*Task:*
Nothing outside the stretch is wanted. Repeat exactly the lines of the listing below from the one that contains "из двух частей" through the one that contains "font-weight: none ->", both ends included.

*Data to use:*
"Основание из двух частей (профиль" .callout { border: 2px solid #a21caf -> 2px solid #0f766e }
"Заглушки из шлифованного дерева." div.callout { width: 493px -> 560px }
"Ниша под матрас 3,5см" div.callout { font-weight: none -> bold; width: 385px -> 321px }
...
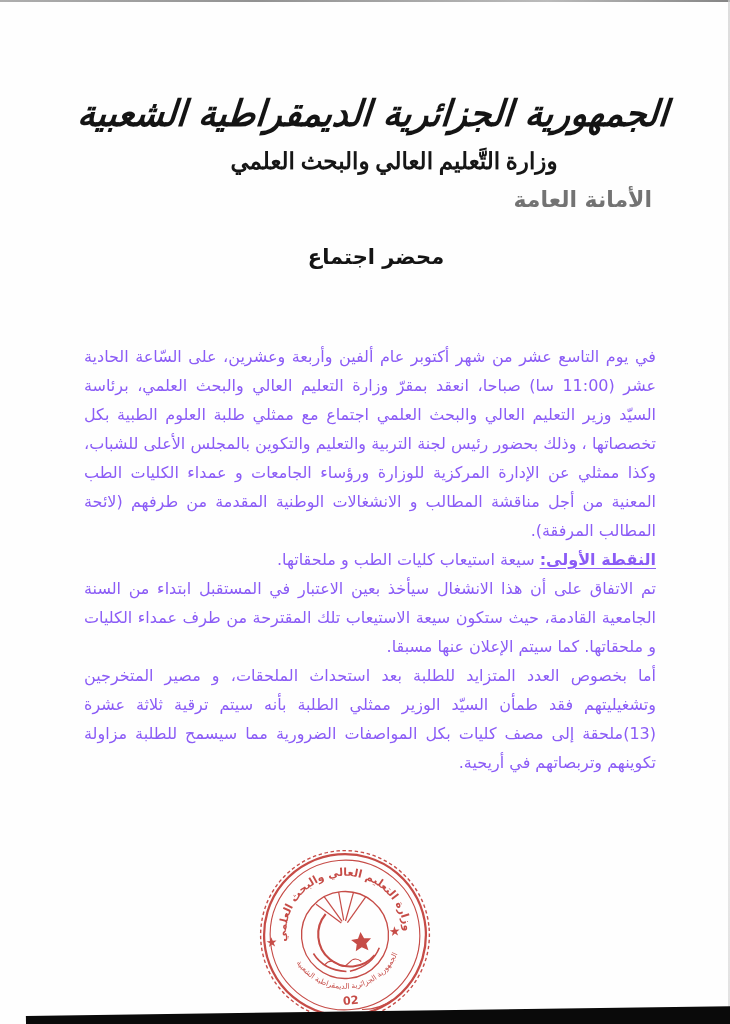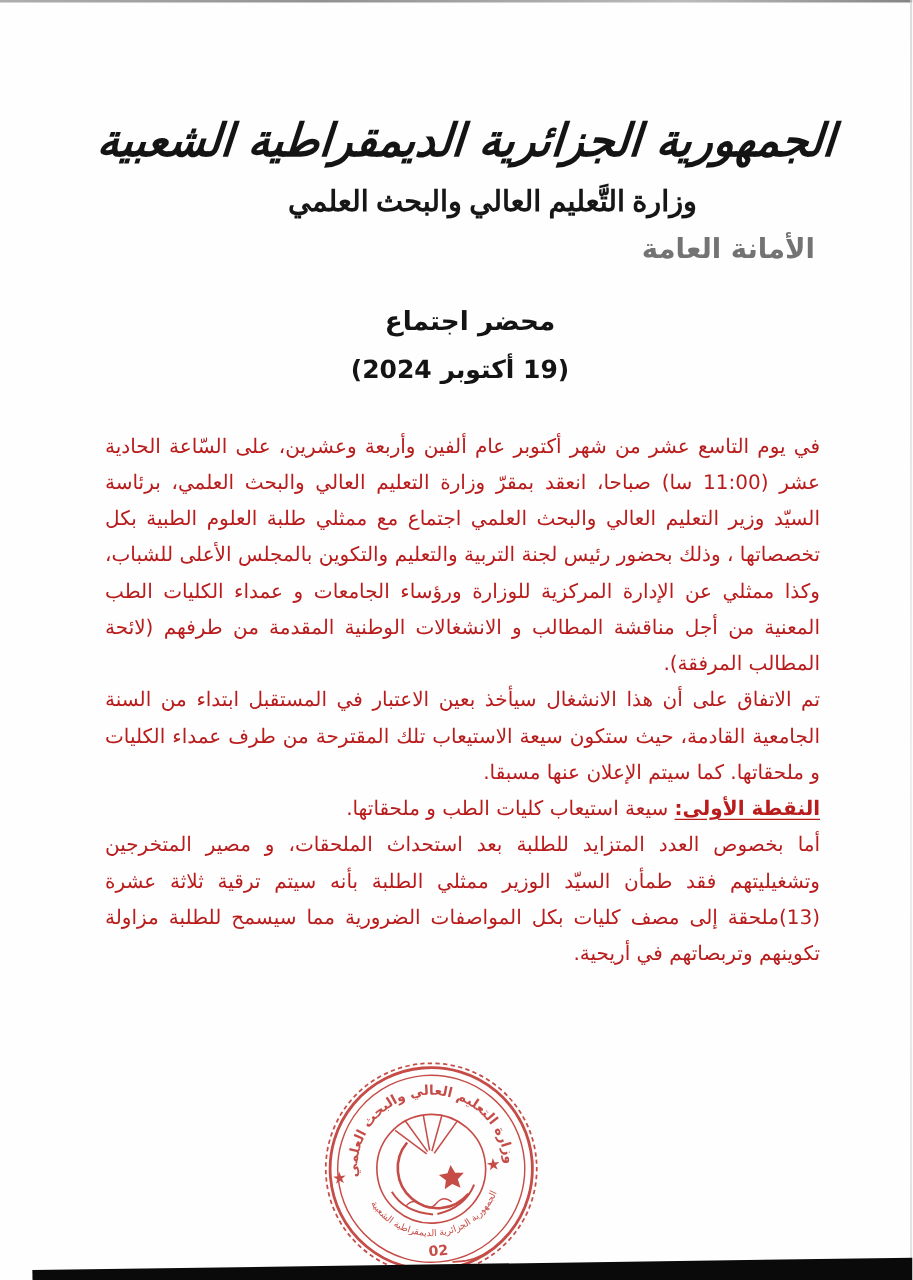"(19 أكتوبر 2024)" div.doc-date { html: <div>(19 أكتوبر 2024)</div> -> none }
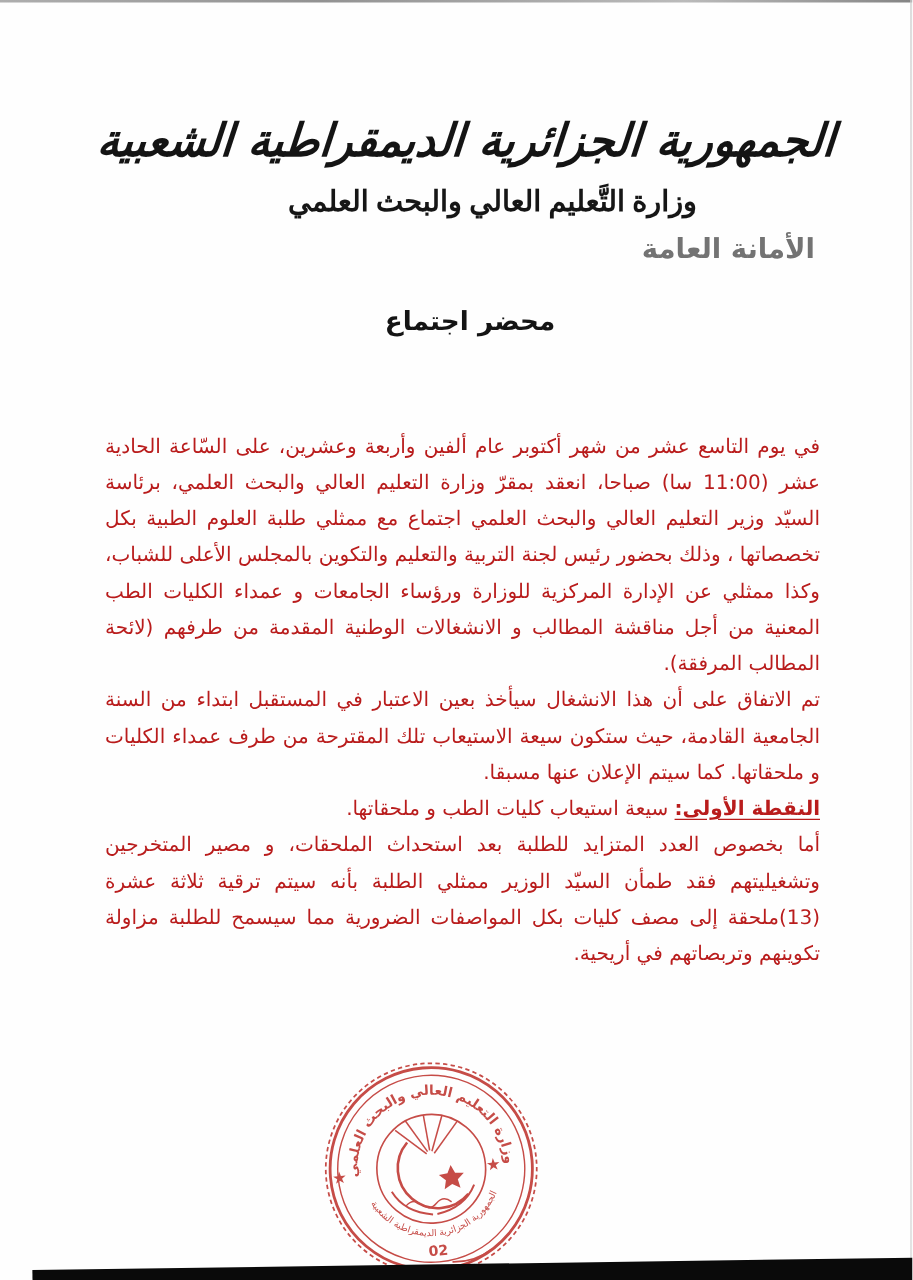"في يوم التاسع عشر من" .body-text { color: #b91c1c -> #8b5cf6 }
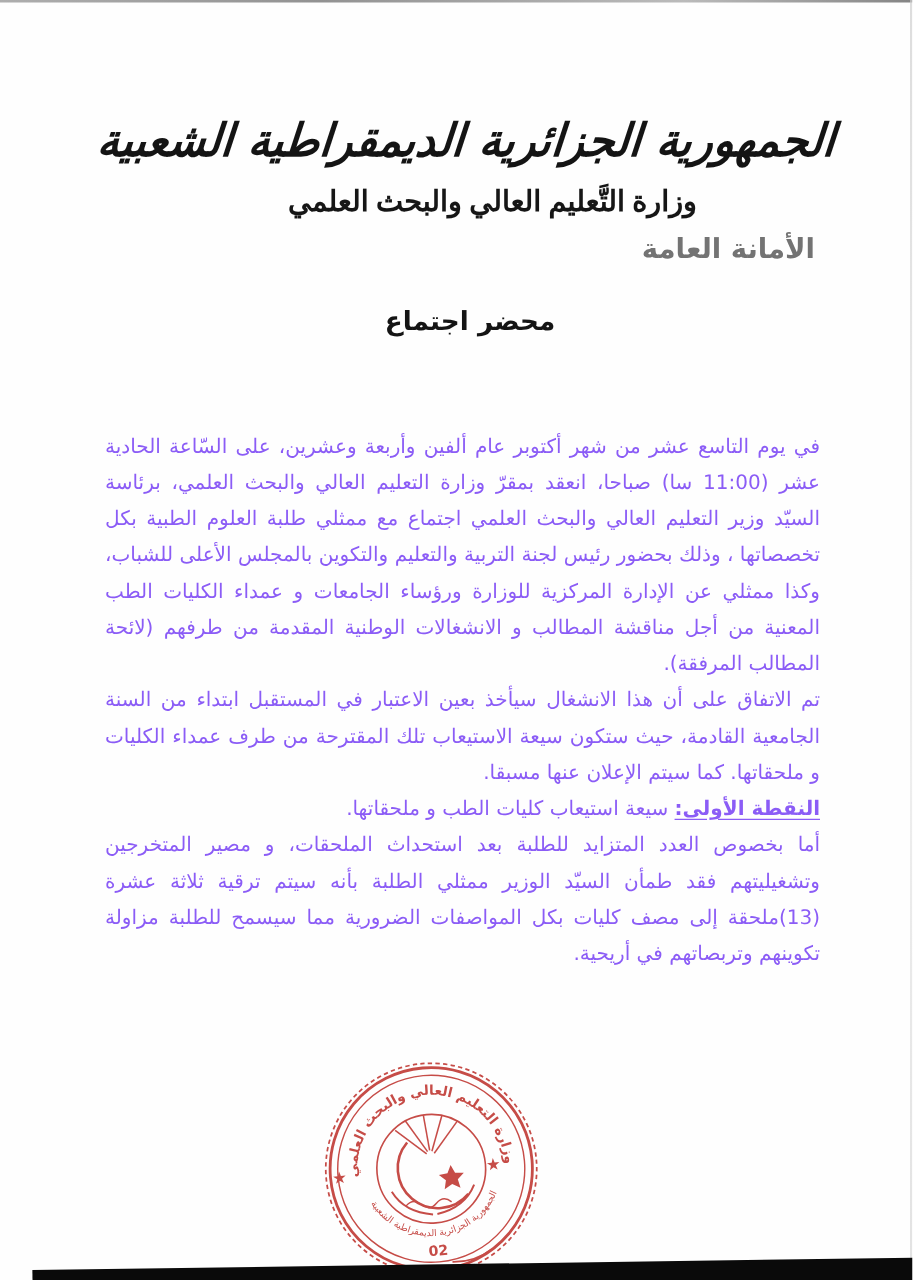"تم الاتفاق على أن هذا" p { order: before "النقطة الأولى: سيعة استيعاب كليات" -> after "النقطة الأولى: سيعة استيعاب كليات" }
==
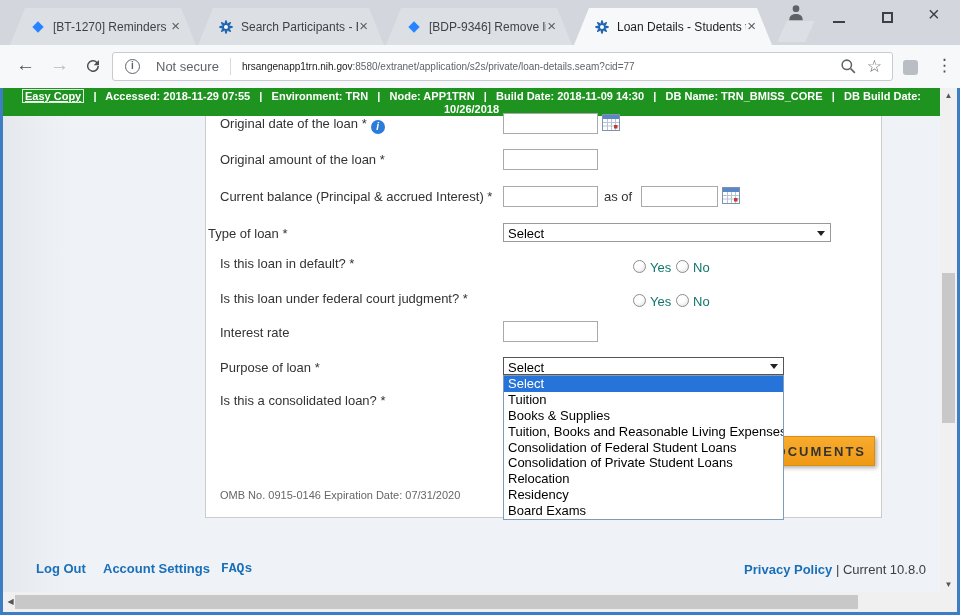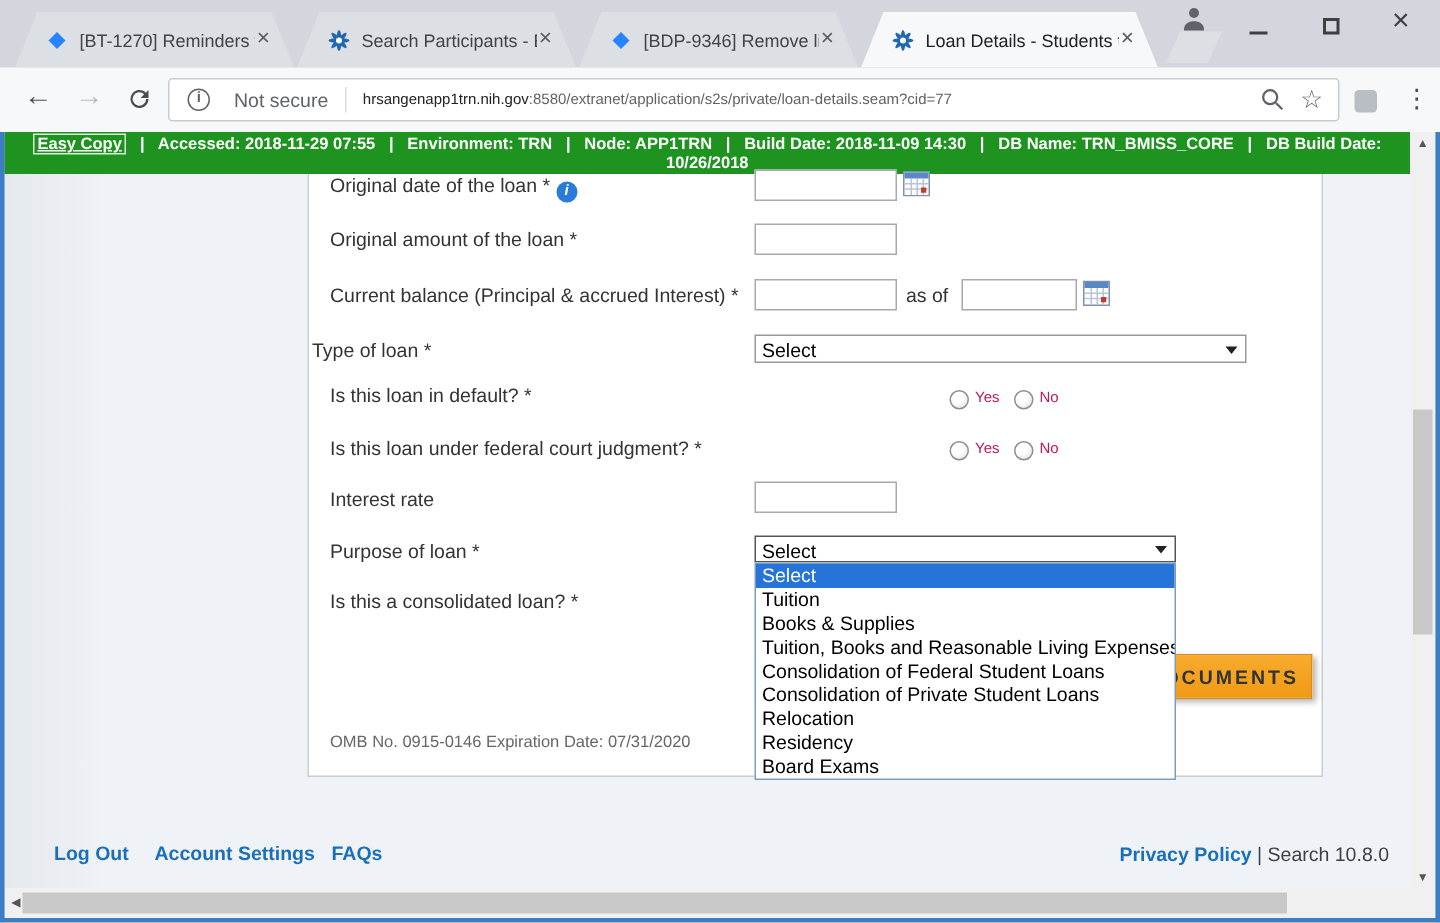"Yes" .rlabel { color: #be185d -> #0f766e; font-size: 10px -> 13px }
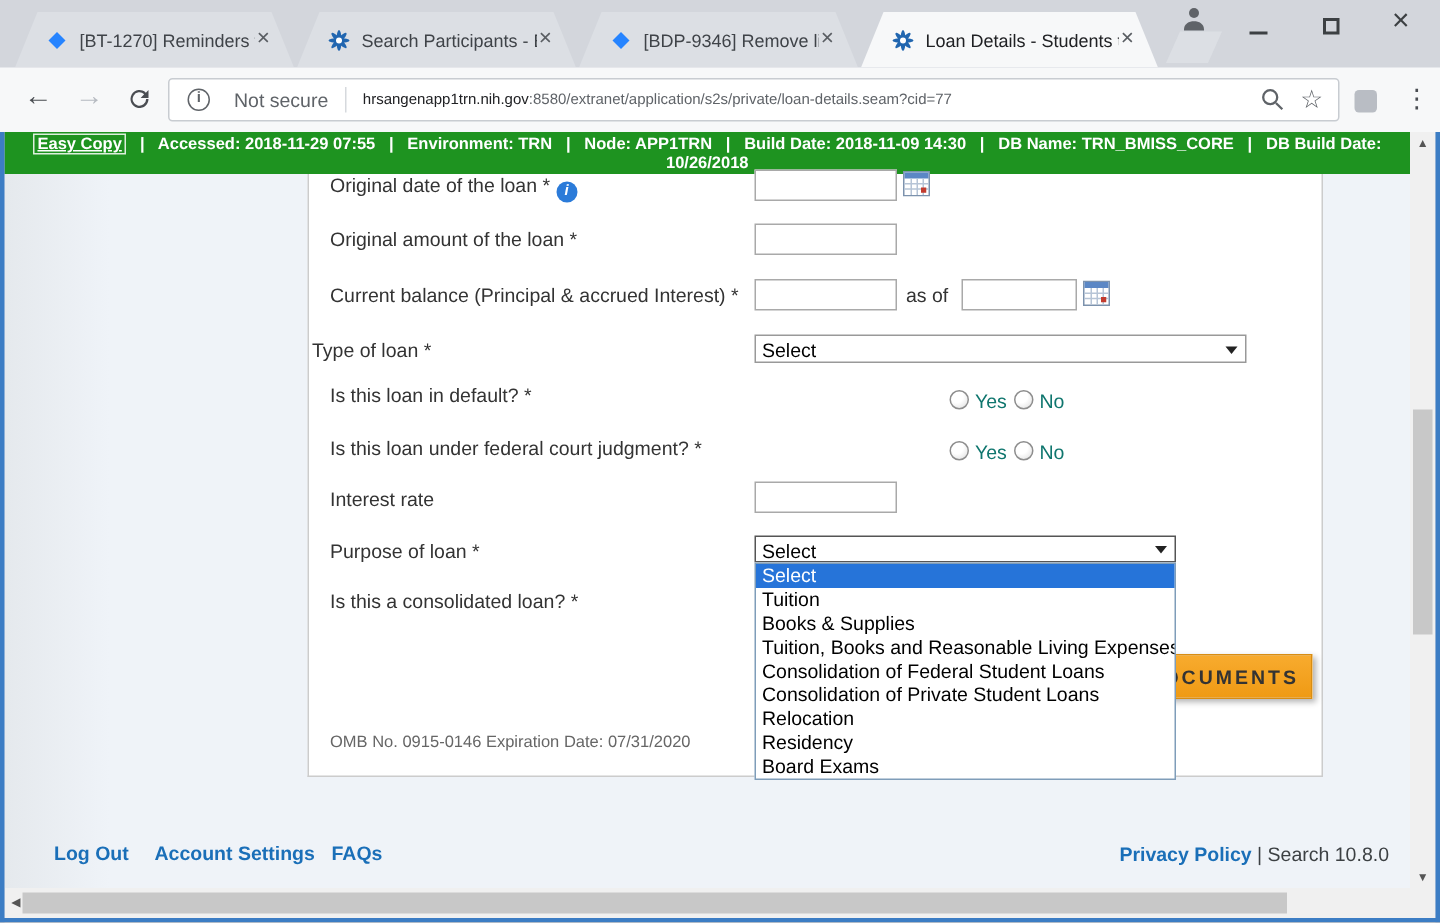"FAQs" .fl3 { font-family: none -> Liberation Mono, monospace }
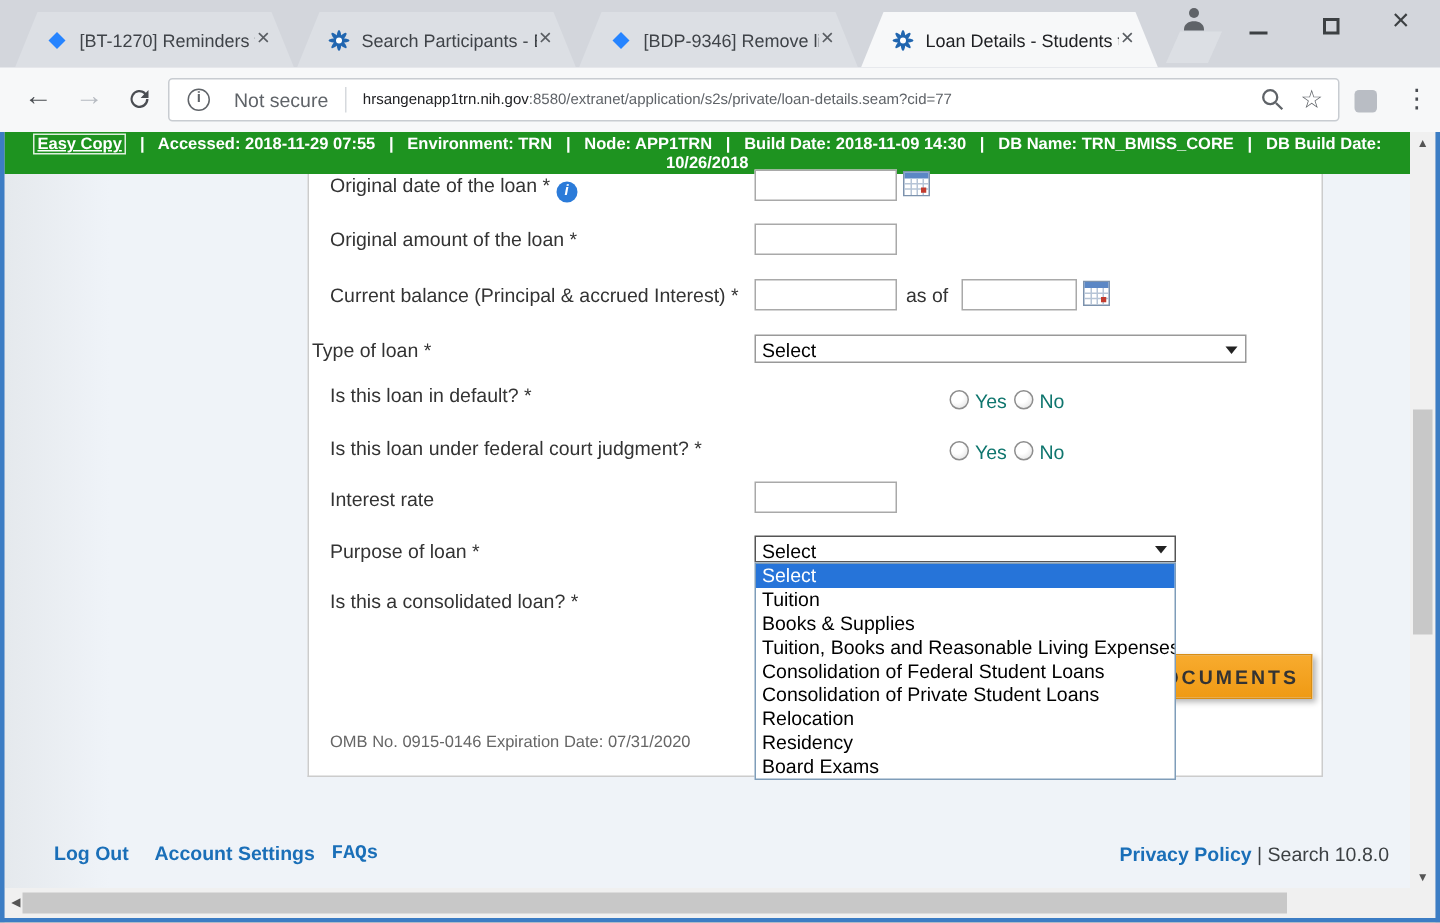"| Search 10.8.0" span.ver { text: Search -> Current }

*Problem solution:*
"Основание из двух частей (профиль" .callout { border: 2px solid #a21caf -> 2px solid #0f766e }
"Заглушки из шлифованного дерева." div.callout { width: 493px -> 560px }
"Ниша под матрас 3,5см" div.callout { font-weight: none -> bold; width: 385px -> 321px }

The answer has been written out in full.